[ACTIVITY] First find the line with "(1004, 385) none -> (449, 493) //" in the entries below, then set down exactly every line through the line with "(404, 955) none -> (941, 638) //", that line included.

[SUPPLIED INFORMATION]

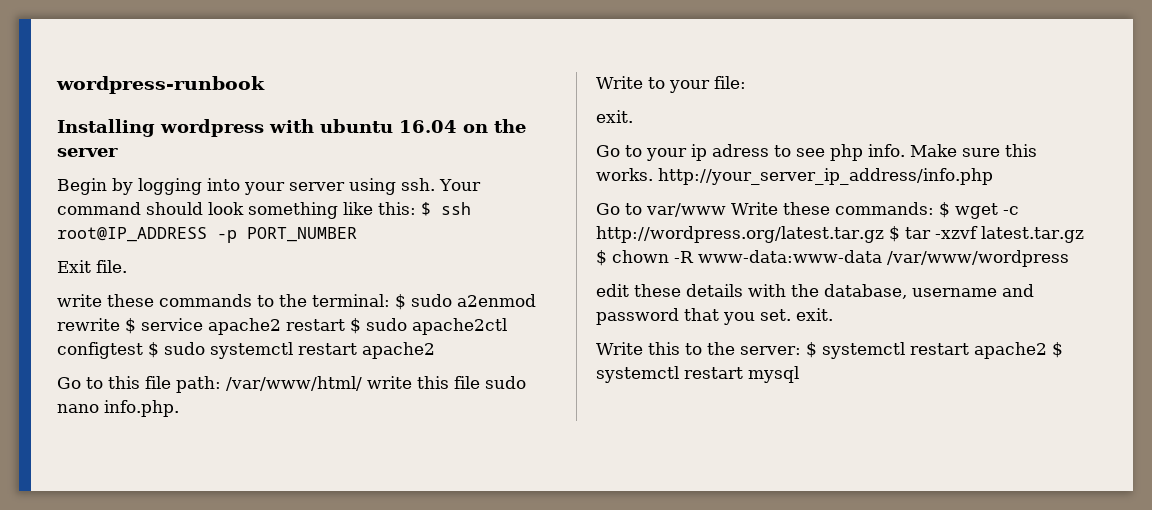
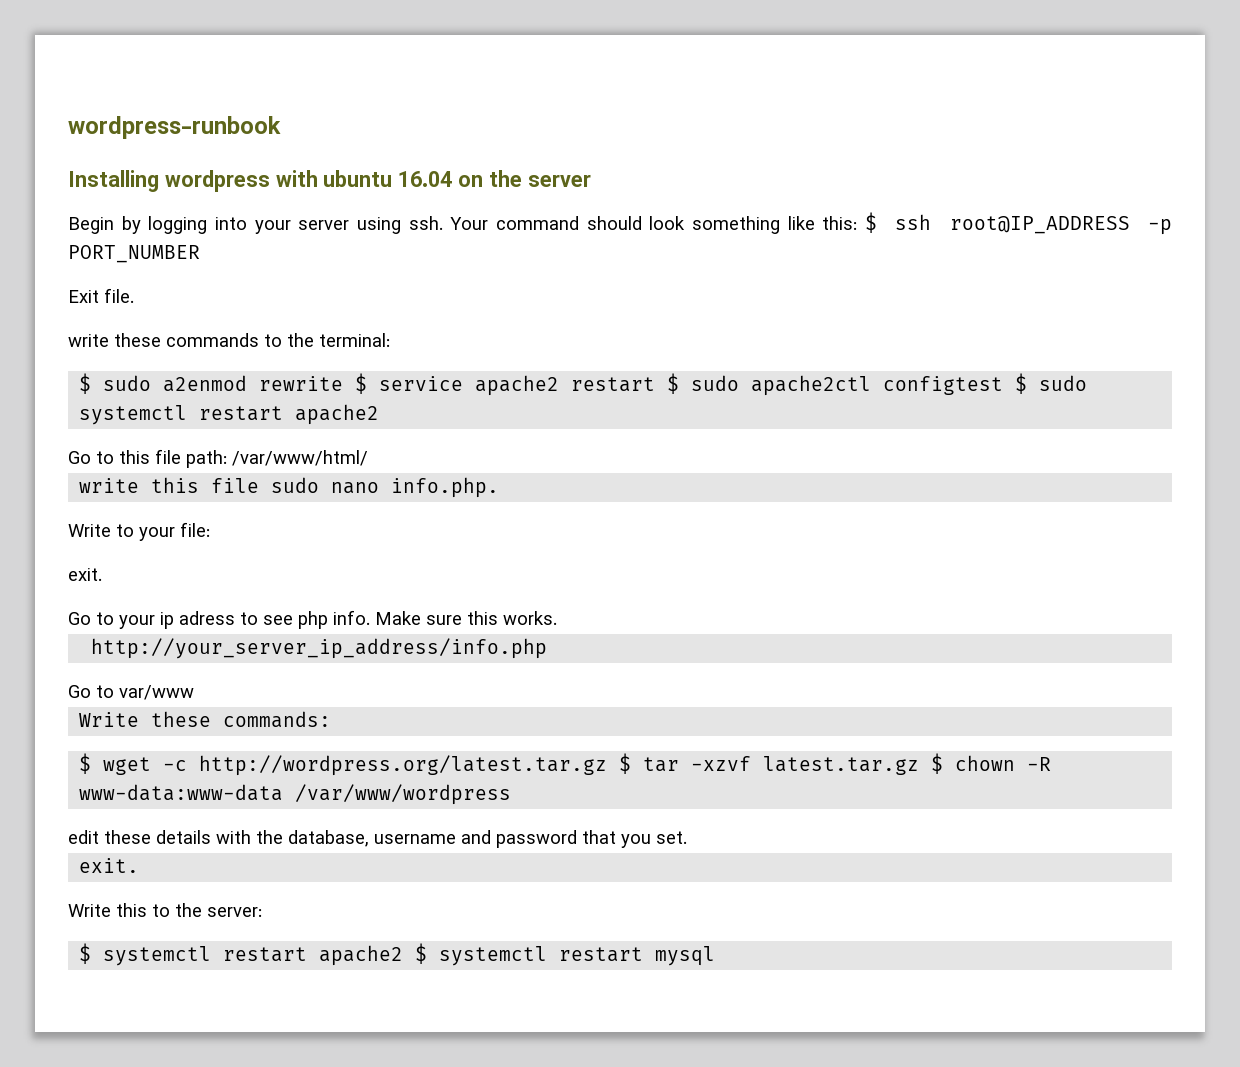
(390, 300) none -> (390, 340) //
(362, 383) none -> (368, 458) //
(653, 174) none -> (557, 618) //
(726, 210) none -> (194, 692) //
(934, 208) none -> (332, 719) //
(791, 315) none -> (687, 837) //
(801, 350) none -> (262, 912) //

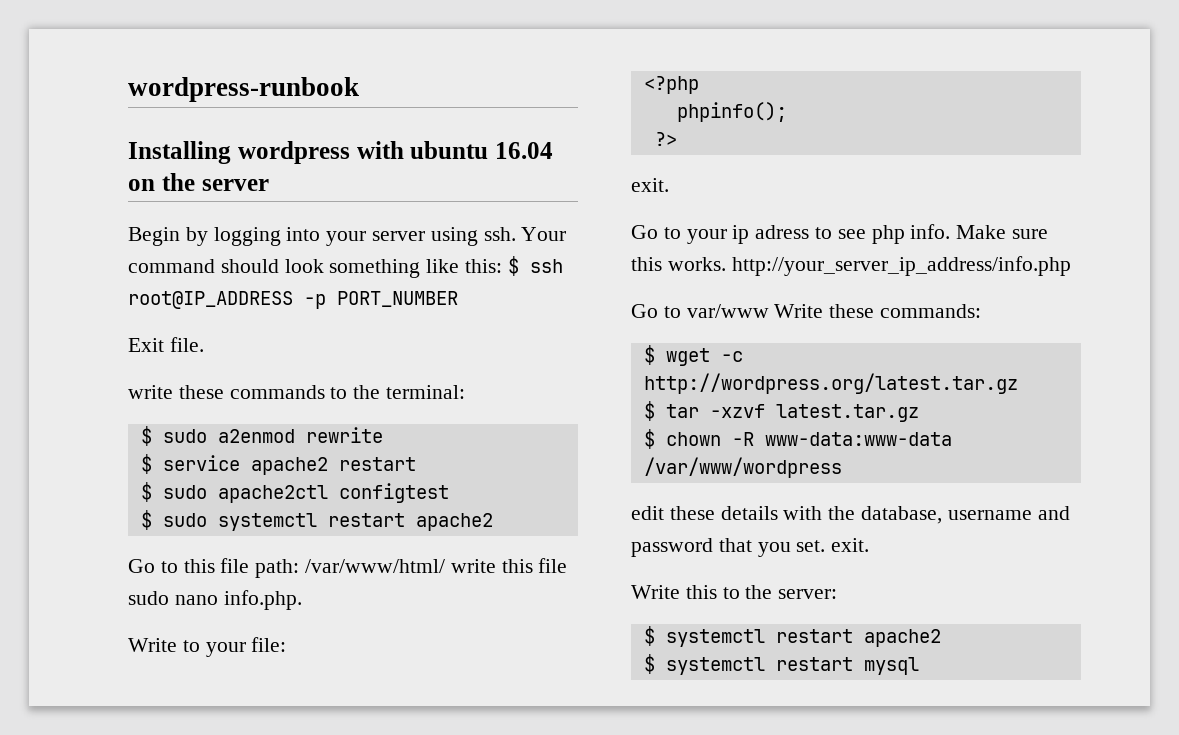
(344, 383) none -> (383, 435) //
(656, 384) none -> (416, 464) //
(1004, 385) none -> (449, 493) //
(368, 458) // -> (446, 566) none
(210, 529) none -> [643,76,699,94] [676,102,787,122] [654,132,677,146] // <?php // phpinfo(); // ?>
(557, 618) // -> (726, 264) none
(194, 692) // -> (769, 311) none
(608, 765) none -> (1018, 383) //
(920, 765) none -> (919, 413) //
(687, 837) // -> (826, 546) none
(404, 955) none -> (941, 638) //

==

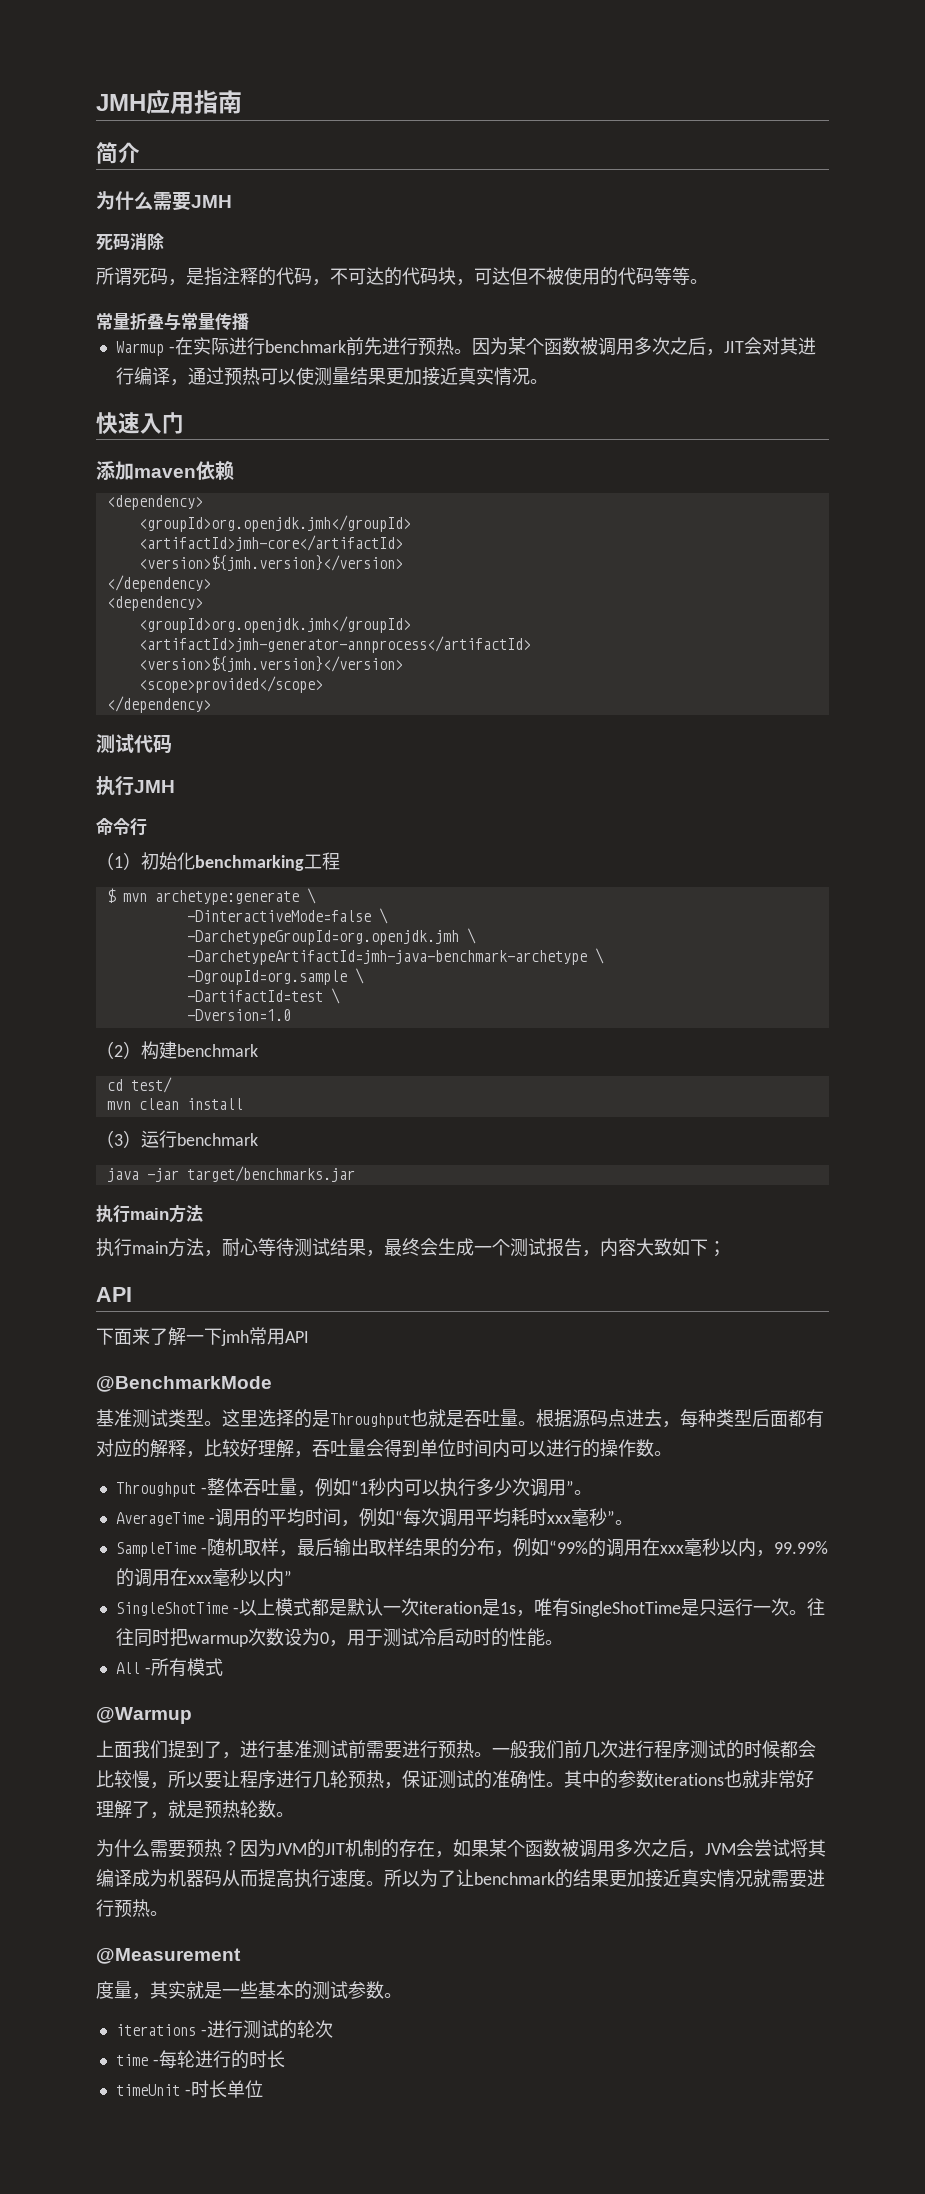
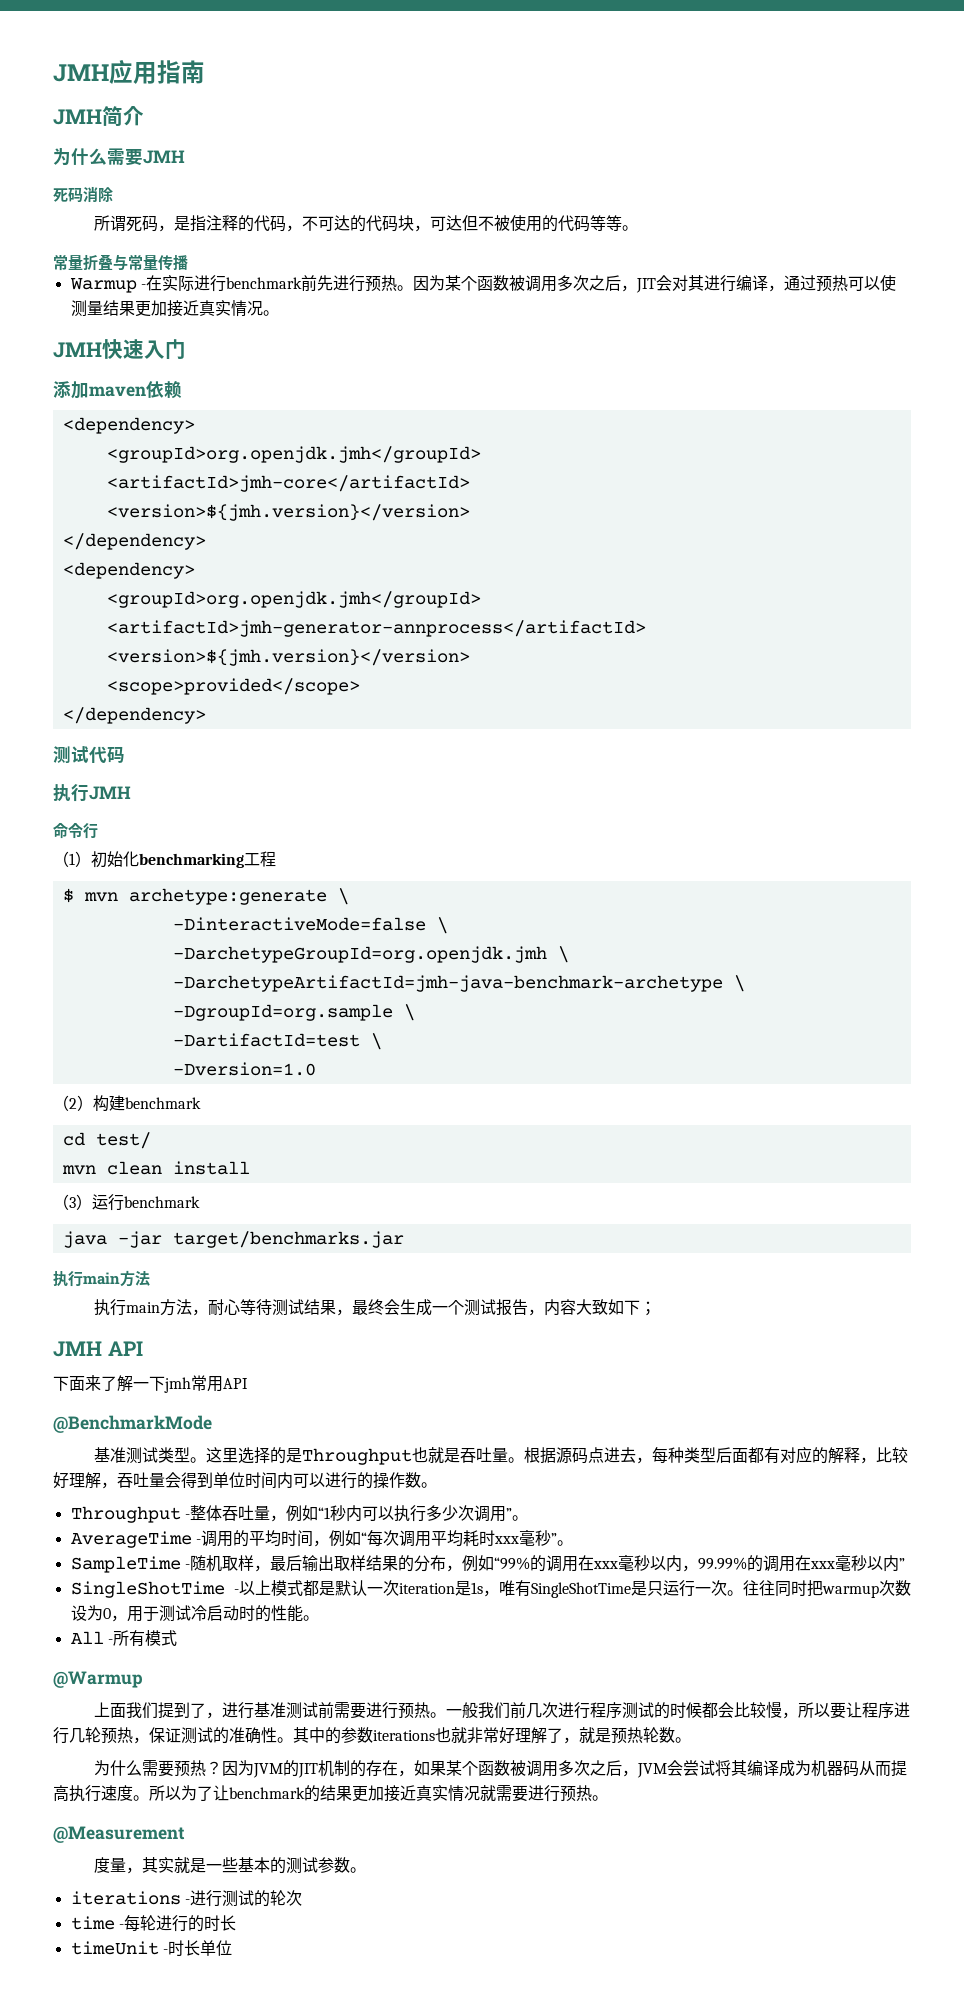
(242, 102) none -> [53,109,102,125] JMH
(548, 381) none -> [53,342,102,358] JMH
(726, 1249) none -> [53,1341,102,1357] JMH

[TASK OUTPUT]
(1004, 385) none -> (449, 493) //
(368, 458) // -> (446, 566) none
(210, 529) none -> [643,76,699,94] [676,102,787,122] [654,132,677,146] // <?php // phpinfo(); // ?>
(557, 618) // -> (726, 264) none
(194, 692) // -> (769, 311) none
(608, 765) none -> (1018, 383) //
(920, 765) none -> (919, 413) //
(687, 837) // -> (826, 546) none
(404, 955) none -> (941, 638) //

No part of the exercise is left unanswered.